*TASK DESCRIPTION*:
In the entries below, which lines run from the one containing "[667,191,741,204] Processor ->" to the one containing "[286,216,292,220] - -> (403, 517) none"? Copy exactly those lines, ends included, and no others.

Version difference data
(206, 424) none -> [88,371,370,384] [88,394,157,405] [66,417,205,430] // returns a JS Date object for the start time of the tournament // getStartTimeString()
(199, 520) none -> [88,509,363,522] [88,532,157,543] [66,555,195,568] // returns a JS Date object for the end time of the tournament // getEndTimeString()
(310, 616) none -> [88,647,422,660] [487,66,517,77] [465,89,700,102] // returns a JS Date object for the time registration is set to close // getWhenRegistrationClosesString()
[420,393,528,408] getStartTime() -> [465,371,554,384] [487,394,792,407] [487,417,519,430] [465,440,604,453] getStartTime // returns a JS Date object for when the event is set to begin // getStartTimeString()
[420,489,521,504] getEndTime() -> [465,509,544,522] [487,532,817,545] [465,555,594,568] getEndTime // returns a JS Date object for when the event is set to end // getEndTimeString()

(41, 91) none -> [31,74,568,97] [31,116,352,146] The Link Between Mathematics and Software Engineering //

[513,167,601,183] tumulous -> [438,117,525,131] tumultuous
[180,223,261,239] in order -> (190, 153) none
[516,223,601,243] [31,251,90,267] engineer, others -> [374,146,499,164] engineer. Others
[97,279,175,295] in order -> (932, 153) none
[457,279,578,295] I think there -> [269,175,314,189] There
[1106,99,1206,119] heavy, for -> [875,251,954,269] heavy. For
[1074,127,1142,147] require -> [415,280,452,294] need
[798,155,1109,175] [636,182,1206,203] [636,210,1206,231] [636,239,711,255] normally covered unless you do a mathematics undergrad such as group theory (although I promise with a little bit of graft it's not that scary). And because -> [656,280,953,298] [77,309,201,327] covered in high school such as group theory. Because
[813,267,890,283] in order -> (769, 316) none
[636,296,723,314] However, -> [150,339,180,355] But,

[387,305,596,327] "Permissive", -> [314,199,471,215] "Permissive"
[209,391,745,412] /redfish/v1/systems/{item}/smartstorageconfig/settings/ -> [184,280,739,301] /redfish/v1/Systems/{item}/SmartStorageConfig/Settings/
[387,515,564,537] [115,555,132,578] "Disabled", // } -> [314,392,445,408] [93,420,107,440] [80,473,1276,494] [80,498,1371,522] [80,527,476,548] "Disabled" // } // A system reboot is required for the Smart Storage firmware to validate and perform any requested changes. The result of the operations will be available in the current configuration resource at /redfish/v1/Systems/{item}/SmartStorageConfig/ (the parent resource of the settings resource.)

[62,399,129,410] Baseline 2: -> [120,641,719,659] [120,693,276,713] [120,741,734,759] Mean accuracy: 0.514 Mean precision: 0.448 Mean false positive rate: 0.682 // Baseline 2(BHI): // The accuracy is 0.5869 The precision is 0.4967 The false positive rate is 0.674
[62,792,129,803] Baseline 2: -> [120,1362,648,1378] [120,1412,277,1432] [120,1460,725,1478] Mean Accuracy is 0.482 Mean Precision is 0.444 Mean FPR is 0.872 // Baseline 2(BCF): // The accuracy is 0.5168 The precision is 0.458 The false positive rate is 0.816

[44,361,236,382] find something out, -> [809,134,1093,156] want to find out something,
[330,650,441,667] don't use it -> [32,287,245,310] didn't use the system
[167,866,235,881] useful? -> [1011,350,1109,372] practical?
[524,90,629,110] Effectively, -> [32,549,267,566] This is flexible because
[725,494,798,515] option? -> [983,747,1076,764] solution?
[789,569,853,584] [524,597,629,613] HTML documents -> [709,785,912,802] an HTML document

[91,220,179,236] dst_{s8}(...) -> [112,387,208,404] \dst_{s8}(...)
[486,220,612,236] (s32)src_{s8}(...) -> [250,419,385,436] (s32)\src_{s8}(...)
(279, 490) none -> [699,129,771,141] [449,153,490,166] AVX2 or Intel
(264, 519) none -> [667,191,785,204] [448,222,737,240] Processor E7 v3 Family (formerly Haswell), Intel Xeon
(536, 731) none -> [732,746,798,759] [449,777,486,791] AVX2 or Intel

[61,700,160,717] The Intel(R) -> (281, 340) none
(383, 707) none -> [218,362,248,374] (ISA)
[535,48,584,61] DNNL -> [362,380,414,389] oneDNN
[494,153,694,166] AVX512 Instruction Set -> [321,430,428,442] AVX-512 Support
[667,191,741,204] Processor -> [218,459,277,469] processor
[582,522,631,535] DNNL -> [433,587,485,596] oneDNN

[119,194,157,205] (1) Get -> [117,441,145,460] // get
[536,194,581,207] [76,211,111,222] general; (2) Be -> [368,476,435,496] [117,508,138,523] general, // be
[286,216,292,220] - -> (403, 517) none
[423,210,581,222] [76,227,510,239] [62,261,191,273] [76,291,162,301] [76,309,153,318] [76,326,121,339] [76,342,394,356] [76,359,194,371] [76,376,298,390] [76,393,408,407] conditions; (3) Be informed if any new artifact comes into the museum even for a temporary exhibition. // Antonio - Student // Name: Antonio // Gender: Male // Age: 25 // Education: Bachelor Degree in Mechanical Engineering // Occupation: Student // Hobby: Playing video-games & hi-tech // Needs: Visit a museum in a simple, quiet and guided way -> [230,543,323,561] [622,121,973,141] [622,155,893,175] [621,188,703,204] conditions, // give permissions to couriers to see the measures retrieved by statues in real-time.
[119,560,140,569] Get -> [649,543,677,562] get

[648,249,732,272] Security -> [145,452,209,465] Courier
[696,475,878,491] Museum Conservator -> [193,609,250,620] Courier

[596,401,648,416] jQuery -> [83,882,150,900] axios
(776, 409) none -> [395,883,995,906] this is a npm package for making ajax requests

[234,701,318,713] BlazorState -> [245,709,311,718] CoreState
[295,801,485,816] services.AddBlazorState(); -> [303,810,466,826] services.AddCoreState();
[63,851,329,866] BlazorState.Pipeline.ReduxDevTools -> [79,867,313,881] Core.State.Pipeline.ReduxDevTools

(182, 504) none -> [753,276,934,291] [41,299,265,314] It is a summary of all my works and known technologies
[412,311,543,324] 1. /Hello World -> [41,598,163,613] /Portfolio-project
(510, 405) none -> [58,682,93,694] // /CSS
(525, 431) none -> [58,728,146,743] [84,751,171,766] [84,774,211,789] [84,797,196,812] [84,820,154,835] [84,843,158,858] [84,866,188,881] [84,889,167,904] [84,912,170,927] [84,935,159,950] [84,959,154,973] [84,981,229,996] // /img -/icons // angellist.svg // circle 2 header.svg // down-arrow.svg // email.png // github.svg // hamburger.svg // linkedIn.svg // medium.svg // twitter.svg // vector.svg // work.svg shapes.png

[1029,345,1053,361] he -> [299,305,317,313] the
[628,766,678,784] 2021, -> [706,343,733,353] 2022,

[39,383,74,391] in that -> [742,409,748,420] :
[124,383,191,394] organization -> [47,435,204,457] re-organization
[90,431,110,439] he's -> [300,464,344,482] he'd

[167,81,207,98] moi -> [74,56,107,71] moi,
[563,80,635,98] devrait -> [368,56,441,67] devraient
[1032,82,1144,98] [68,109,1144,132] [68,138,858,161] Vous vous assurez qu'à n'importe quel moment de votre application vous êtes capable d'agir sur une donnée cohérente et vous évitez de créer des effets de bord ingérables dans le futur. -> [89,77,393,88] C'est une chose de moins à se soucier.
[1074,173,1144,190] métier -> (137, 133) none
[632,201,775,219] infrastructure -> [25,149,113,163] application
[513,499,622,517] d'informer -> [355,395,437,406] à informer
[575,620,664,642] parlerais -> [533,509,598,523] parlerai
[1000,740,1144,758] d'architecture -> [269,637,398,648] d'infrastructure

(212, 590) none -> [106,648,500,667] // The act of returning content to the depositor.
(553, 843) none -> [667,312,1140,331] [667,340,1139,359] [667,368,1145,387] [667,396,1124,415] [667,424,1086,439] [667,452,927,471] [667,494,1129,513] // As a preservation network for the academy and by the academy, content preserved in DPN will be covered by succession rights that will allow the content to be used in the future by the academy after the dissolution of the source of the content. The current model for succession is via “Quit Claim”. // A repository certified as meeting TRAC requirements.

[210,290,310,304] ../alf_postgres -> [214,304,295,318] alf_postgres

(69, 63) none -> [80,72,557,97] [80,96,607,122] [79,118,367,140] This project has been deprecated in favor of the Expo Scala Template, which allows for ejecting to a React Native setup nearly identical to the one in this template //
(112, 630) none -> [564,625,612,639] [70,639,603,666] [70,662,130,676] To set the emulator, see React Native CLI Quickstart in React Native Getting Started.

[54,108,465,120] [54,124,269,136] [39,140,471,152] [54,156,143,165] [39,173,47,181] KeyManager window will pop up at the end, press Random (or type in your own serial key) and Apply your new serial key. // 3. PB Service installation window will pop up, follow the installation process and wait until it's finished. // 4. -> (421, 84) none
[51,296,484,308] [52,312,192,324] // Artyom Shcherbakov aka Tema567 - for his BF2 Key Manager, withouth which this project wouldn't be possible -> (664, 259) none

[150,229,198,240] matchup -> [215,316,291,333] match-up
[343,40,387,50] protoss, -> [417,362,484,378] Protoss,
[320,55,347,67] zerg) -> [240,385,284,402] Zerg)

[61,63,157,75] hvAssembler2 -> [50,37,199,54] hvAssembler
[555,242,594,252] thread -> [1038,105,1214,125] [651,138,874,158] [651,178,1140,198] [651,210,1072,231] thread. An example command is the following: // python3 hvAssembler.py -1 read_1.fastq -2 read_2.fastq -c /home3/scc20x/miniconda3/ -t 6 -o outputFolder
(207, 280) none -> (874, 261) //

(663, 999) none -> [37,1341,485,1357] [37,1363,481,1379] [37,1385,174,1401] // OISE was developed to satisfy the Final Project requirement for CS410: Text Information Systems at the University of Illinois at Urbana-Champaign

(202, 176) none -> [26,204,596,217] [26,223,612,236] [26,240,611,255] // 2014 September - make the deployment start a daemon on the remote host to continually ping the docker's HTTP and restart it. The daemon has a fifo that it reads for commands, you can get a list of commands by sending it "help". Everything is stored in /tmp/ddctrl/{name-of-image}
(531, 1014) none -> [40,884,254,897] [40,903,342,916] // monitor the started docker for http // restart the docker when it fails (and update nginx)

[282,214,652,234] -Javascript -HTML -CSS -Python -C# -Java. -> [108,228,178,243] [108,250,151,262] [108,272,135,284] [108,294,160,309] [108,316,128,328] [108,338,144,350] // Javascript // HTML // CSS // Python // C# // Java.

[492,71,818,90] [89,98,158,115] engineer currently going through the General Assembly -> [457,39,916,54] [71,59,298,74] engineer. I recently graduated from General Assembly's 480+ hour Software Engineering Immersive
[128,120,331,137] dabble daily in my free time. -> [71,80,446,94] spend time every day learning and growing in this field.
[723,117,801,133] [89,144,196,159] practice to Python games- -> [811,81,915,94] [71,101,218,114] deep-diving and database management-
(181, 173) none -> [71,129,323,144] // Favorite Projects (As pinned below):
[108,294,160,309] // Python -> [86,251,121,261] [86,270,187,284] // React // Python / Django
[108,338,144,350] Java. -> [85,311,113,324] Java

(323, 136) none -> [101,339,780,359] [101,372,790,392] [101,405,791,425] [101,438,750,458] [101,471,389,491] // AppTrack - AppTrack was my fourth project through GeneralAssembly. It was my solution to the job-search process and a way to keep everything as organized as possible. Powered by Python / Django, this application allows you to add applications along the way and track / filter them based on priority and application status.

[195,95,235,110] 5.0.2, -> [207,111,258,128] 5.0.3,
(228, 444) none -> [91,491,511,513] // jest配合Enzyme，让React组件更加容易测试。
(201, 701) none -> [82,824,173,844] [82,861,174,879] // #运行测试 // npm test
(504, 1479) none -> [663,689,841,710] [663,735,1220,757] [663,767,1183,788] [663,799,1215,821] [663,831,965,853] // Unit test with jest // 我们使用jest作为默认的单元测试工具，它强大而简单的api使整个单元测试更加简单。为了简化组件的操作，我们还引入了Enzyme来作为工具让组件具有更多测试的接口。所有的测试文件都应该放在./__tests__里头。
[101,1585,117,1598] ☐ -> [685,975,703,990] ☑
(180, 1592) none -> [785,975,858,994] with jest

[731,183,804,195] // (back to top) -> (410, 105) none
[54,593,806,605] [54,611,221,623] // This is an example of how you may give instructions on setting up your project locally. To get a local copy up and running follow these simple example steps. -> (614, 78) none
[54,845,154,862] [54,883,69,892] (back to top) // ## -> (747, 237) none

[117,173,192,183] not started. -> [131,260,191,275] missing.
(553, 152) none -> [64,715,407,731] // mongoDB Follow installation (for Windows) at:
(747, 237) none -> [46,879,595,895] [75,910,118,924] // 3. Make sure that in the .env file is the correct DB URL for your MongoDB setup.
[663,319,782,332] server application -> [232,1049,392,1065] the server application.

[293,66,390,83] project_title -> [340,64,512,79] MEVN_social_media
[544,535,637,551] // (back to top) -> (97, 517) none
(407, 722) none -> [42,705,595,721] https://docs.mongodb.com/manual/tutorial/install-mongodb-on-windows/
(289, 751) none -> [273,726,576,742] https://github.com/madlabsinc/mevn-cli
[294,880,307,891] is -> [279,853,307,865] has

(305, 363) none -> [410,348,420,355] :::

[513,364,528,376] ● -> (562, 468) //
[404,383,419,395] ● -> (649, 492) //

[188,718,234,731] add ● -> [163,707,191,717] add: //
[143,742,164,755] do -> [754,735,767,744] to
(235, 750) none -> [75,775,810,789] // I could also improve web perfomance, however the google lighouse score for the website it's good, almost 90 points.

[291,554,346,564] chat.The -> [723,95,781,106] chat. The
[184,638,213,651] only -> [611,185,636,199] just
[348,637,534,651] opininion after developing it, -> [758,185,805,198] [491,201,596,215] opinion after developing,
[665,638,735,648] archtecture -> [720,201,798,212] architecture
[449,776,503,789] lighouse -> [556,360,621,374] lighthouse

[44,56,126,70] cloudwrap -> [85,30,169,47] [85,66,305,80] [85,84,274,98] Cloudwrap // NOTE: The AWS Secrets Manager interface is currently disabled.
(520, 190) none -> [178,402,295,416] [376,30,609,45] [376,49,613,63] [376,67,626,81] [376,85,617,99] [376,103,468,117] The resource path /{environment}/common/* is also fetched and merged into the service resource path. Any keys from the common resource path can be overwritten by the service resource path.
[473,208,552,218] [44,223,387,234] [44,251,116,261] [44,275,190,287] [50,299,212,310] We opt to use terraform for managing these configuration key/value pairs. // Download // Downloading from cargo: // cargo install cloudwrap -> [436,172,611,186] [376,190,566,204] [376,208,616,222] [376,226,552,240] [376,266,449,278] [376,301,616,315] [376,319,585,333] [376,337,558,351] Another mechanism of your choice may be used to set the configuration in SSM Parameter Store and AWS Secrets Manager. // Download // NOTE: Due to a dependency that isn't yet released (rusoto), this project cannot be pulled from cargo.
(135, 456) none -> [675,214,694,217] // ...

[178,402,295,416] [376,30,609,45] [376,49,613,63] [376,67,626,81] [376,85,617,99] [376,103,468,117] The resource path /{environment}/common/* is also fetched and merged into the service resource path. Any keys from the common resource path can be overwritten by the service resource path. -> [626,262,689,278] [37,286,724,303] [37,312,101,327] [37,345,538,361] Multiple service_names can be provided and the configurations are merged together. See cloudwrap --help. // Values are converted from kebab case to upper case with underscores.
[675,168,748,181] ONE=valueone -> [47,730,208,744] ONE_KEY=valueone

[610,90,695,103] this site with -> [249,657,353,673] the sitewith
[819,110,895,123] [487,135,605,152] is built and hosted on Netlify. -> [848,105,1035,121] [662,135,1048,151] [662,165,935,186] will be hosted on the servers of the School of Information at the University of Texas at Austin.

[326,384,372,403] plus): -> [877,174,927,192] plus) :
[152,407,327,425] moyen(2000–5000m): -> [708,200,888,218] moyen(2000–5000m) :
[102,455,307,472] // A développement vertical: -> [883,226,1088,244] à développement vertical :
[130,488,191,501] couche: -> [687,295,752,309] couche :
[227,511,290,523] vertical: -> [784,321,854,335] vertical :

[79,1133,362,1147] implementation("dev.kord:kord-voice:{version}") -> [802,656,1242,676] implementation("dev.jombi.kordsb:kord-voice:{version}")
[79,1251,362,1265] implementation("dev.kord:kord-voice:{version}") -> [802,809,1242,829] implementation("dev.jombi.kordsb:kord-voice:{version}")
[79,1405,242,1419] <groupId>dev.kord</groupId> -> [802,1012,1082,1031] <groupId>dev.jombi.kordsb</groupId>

*FINISHED TASK*:
[667,191,741,204] Processor -> [218,459,277,469] processor
[582,522,631,535] DNNL -> [433,587,485,596] oneDNN

[119,194,157,205] (1) Get -> [117,441,145,460] // get
[536,194,581,207] [76,211,111,222] general; (2) Be -> [368,476,435,496] [117,508,138,523] general, // be
[286,216,292,220] - -> (403, 517) none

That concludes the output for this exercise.